*** Block opens ***

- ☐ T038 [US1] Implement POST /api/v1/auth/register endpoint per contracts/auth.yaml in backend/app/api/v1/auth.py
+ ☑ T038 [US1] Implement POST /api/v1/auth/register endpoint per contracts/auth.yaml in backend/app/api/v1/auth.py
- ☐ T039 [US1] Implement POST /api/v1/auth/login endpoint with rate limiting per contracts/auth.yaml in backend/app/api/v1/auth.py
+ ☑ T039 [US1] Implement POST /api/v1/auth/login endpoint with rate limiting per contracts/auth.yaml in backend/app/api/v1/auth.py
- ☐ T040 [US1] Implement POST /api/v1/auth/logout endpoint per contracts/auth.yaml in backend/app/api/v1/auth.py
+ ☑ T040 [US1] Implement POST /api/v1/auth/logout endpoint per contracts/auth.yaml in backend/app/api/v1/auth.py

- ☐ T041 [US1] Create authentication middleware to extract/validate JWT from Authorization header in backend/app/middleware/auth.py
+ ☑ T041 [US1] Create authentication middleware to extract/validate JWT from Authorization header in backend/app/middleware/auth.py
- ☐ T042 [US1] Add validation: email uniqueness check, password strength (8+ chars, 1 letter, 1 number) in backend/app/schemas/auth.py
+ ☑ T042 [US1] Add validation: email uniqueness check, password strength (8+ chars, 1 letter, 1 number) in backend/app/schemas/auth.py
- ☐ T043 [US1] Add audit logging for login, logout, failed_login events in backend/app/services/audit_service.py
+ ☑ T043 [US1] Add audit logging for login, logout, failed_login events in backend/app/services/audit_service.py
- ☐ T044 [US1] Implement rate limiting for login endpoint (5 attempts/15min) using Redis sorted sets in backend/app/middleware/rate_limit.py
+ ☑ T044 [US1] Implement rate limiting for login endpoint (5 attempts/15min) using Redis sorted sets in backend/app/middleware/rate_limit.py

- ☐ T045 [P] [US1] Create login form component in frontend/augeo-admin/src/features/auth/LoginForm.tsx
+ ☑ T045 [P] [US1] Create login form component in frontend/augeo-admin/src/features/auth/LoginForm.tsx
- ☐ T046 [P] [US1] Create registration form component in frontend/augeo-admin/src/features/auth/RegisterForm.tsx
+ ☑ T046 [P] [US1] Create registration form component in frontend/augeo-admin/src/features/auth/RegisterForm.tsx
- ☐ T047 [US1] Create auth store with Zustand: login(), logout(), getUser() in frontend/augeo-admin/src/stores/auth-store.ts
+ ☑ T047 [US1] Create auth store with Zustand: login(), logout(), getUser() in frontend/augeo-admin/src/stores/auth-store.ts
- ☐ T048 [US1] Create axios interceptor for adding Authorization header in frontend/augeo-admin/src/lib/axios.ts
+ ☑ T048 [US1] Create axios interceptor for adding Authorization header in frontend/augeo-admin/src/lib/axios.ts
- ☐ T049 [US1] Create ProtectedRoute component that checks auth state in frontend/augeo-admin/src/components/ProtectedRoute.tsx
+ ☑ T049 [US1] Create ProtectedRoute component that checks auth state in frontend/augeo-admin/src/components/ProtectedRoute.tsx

*** Block closes ***

== Work item ==
All records are to be retyped precisely.

== Written answer ==
- ☐ T038 [US1] Implement POST /api/v1/auth/register endpoint per contracts/auth.yaml in backend/app/api/v1/auth.py
+ ☑ T038 [US1] Implement POST /api/v1/auth/register endpoint per contracts/auth.yaml in backend/app/api/v1/auth.py
- ☐ T039 [US1] Implement POST /api/v1/auth/login endpoint with rate limiting per contracts/auth.yaml in backend/app/api/v1/auth.py
+ ☑ T039 [US1] Implement POST /api/v1/auth/login endpoint with rate limiting per contracts/auth.yaml in backend/app/api/v1/auth.py
- ☐ T040 [US1] Implement POST /api/v1/auth/logout endpoint per contracts/auth.yaml in backend/app/api/v1/auth.py
+ ☑ T040 [US1] Implement POST /api/v1/auth/logout endpoint per contracts/auth.yaml in backend/app/api/v1/auth.py

- ☐ T041 [US1] Create authentication middleware to extract/validate JWT from Authorization header in backend/app/middleware/auth.py
+ ☑ T041 [US1] Create authentication middleware to extract/validate JWT from Authorization header in backend/app/middleware/auth.py
- ☐ T042 [US1] Add validation: email uniqueness check, password strength (8+ chars, 1 letter, 1 number) in backend/app/schemas/auth.py
+ ☑ T042 [US1] Add validation: email uniqueness check, password strength (8+ chars, 1 letter, 1 number) in backend/app/schemas/auth.py
- ☐ T043 [US1] Add audit logging for login, logout, failed_login events in backend/app/services/audit_service.py
+ ☑ T043 [US1] Add audit logging for login, logout, failed_login events in backend/app/services/audit_service.py
- ☐ T044 [US1] Implement rate limiting for login endpoint (5 attempts/15min) using Redis sorted sets in backend/app/middleware/rate_limit.py
+ ☑ T044 [US1] Implement rate limiting for login endpoint (5 attempts/15min) using Redis sorted sets in backend/app/middleware/rate_limit.py

- ☐ T045 [P] [US1] Create login form component in frontend/augeo-admin/src/features/auth/LoginForm.tsx
+ ☑ T045 [P] [US1] Create login form component in frontend/augeo-admin/src/features/auth/LoginForm.tsx
- ☐ T046 [P] [US1] Create registration form component in frontend/augeo-admin/src/features/auth/RegisterForm.tsx
+ ☑ T046 [P] [US1] Create registration form component in frontend/augeo-admin/src/features/auth/RegisterForm.tsx
- ☐ T047 [US1] Create auth store with Zustand: login(), logout(), getUser() in frontend/augeo-admin/src/stores/auth-store.ts
+ ☑ T047 [US1] Create auth store with Zustand: login(), logout(), getUser() in frontend/augeo-admin/src/stores/auth-store.ts
- ☐ T048 [US1] Create axios interceptor for adding Authorization header in frontend/augeo-admin/src/lib/axios.ts
+ ☑ T048 [US1] Create axios interceptor for adding Authorization header in frontend/augeo-admin/src/lib/axios.ts
- ☐ T049 [US1] Create ProtectedRoute component that checks auth state in frontend/augeo-admin/src/components/ProtectedRoute.tsx
+ ☑ T049 [US1] Create ProtectedRoute component that checks auth state in frontend/augeo-admin/src/components/ProtectedRoute.tsx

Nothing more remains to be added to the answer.